KEY TAKEAWAYS
- The study aimed to investigate the superior efficacy of personalized ibrutinib-venetoclax therapy, guided by MRD vs FCR in CLL pts.
- The primary endpoint was to determine PFS.
- Researchers concluded that MRD-directed ibrutinib-venetoclax demonstrated superior PFS and favorable OS compared to FCR in CLL.
The combination of ibrutinib and venetoclax has demonstrated improved outcomes in chronic lymphocytic leukemia (CLL) compared to chemoimmunotherapy. Talha Munir and his team aimed to investigate whether ibrutinib-venetoclax, with personalized treatment duration based on measurable residual disease (MRD), is more effective than fludarabine-cyclophosphamide-rituximab (FCR) is unclear.
Researchers performed an inclusive analysis within a phase 3, multicenter, randomized, controlled, open-label platform trial involving untreated CLL patients. A comparison was made between ibrutinib-venetoclax and ibrutinib monotherapy versus FCR. In the ibrutinib-venetoclax group, venetoclax supplementation followed 2 months of ibrutinib for up to 6 years, with therapy duration determined by MRD in peripheral blood and bone marrow, set at double the time required for achieving undetectable MRD. The primary endpoint assessed was progression-free survival in the ibrutinib-venetoclax group compared with FCR. Key secondary endpoints encompassed overall survival, response rates, MRD status, and safety outcomes.

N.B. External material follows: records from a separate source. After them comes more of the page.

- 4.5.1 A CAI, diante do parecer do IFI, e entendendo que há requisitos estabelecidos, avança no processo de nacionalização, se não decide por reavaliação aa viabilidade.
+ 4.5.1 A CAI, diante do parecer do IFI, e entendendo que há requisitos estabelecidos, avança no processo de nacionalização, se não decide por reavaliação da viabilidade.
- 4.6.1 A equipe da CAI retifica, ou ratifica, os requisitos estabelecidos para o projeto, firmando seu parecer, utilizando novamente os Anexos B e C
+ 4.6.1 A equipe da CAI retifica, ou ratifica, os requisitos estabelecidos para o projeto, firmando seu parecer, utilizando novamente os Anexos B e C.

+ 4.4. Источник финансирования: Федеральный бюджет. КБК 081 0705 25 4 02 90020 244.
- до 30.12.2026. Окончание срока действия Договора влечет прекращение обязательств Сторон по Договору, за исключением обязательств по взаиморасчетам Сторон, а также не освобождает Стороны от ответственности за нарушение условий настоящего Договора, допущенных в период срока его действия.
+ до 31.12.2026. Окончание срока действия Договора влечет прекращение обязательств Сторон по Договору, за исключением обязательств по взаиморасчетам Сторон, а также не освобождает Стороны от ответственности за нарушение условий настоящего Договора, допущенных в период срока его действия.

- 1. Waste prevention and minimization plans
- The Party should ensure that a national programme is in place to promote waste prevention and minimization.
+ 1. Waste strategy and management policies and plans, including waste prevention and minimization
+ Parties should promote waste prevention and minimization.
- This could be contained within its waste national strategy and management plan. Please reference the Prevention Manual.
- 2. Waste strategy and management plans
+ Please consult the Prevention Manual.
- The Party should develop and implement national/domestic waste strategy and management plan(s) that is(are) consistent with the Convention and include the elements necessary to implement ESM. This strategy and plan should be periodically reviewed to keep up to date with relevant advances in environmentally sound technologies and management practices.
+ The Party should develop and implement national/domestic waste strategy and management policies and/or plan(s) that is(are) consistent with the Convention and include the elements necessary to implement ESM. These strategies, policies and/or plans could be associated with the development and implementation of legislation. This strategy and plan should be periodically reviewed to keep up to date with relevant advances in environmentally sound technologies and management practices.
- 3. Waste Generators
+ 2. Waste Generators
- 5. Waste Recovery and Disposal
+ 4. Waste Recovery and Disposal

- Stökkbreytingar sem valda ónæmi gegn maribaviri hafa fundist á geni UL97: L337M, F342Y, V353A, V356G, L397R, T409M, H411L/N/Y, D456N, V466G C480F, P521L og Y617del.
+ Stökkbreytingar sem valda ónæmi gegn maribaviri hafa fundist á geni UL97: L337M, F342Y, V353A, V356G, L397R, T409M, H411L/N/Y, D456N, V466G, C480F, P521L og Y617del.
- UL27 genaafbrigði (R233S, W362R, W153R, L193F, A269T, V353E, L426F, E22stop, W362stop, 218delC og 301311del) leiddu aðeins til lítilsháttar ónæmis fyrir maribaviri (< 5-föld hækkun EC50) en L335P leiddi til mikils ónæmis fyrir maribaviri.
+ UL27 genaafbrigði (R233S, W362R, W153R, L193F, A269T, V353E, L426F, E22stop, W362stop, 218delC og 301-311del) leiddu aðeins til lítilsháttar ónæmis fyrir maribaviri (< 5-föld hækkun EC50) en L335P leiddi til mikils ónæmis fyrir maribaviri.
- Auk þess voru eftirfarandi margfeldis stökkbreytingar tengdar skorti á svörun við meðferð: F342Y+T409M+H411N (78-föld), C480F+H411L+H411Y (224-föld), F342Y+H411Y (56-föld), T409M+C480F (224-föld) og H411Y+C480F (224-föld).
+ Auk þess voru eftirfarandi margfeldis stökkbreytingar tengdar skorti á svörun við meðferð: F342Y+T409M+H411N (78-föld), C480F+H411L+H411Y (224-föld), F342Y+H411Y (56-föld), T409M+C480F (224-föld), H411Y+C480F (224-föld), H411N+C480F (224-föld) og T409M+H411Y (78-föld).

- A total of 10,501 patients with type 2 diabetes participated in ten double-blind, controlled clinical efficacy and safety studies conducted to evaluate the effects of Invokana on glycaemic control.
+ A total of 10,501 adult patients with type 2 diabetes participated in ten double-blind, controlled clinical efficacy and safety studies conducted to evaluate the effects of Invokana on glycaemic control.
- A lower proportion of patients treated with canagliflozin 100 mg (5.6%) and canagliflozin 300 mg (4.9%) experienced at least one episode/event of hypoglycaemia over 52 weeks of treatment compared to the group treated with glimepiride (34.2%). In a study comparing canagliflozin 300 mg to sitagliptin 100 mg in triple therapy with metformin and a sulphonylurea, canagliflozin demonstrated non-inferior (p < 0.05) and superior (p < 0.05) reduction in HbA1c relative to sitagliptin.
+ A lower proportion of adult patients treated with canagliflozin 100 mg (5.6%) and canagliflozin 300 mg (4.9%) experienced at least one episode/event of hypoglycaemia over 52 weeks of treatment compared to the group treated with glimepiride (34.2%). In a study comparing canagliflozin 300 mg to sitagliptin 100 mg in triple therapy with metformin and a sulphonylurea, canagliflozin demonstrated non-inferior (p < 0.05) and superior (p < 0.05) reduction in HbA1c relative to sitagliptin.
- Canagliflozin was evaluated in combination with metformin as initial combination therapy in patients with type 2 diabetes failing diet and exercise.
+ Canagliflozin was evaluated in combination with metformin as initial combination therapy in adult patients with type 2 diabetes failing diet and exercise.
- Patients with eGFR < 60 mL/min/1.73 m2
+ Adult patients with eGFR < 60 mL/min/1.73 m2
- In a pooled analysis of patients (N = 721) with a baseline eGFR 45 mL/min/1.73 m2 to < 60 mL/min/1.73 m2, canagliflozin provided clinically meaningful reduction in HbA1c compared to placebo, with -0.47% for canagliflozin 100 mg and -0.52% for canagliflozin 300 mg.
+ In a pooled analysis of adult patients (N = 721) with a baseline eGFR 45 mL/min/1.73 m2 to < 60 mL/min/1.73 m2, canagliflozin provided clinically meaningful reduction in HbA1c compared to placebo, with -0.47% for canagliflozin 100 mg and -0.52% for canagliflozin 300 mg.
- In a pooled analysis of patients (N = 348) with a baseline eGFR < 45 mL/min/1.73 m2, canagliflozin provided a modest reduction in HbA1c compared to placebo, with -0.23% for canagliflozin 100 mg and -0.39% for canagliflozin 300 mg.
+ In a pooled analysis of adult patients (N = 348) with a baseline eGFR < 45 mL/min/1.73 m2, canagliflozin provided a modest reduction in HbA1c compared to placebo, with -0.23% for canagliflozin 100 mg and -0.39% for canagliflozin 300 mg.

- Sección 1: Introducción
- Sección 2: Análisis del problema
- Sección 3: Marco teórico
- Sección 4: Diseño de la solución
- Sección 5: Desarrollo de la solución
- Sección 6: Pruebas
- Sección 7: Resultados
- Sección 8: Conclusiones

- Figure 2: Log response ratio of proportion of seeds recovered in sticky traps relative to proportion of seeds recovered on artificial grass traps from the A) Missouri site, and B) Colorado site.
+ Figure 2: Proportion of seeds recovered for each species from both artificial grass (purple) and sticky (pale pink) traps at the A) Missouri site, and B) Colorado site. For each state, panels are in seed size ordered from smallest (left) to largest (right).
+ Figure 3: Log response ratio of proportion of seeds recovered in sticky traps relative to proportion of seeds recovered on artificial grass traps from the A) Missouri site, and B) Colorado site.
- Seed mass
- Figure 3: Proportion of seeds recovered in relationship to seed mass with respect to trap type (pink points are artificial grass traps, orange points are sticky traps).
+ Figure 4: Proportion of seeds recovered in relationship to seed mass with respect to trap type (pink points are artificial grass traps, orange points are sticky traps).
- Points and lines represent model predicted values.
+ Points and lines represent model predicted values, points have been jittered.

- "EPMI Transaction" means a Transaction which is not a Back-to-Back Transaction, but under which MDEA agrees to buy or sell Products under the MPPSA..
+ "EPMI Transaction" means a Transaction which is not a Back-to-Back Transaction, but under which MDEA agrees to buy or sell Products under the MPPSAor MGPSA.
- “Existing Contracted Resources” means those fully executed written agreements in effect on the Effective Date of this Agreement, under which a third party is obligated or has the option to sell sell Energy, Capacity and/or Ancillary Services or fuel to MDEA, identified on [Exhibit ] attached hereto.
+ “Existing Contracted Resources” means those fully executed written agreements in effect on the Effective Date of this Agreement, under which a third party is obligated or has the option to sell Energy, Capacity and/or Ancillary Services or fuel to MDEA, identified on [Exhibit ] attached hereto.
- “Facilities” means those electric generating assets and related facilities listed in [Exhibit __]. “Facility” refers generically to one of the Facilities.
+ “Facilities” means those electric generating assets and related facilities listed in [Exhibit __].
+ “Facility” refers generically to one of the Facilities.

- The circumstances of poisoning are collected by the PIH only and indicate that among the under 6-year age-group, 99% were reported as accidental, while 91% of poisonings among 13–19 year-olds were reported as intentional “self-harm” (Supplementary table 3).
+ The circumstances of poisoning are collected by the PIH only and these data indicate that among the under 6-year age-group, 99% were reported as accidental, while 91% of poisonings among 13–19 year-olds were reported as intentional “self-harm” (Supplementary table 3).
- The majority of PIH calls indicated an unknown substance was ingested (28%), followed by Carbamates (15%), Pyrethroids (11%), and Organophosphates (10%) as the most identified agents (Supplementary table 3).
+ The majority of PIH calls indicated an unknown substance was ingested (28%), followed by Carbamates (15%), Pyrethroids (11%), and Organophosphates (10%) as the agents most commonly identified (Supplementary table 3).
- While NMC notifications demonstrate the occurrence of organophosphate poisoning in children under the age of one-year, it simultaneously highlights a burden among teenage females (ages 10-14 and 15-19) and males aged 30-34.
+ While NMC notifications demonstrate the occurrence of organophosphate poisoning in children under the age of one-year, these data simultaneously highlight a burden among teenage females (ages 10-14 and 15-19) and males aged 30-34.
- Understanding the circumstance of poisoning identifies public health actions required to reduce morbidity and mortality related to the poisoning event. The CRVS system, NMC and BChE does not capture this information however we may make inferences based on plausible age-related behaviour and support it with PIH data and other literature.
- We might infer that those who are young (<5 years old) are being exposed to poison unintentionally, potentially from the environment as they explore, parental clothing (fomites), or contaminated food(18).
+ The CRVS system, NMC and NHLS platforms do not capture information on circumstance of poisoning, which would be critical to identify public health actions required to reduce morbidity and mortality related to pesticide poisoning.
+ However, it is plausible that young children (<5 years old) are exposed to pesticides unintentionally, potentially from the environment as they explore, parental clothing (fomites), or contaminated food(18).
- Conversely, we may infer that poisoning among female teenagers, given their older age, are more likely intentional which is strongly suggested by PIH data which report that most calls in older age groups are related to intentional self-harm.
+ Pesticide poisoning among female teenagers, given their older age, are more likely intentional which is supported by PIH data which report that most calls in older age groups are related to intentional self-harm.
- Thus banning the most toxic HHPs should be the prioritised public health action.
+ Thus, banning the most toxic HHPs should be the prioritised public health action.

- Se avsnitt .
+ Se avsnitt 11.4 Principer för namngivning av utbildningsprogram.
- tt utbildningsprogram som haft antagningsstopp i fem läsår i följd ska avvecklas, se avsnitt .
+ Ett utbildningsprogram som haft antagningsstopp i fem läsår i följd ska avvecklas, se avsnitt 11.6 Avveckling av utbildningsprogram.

About 523 patients were randomly assigned to either the ibrutinib-venetoclax group or the FCR group. After a median follow-up of 43.7 months, disease progression or death occurred in 12 patients in the ibrutinib-venetoclax group and 75 patients in the FCR group (HR, 0.13; 95% CI, 0.07 to 0.24; P<0.001). In the ibrutinib-venetoclax group, 9 deaths were reported compared to 25 pts in the FCR group (HR, 0.31; 95% CI, 0.15 to 0.67).
At the 3-year mark, 58.0% of patients in the ibrutinib-venetoclax group discontinued therapy due to undetectable MRD. Following 5 years of ibrutinib-venetoclax treatment, 65.9% had undetectable MRD in the bone marrow, and 92.7% had undetectable MRD in the peripheral blood.
The risk of infection was comparable between the ibrutinib-venetoclax and FCR groups. However, the ibrutinib-venetoclax group exhibited a higher percentage of patients with cardiac serious adverse events compared to the FCR group (10.7% vs. 0.4%).
The study concluded that MRD-directed ibrutinib-venetoclax not only improved progression-free survival compared to FCR but also demonstrated favorable overall survival outcomes.
The study is sponsored by Cancer Research UK
Source: https://pubmed.ncbi.nlm.nih.gov/38078508/
Munir T, Cairns DA, Bloor A, et al (2024). National Cancer Research Institute Chronic Lymphocytic Leukemia Subgroup. “Chronic Lymphocytic Leukemia Therapy Guided by Measurable Residual Disease.” N Engl J Med. 2024 Jan 25;390(4):326-337. doi: 10.1056/NEJMoa2310063. Epub 2023 Dec 10. PMID: 38078508.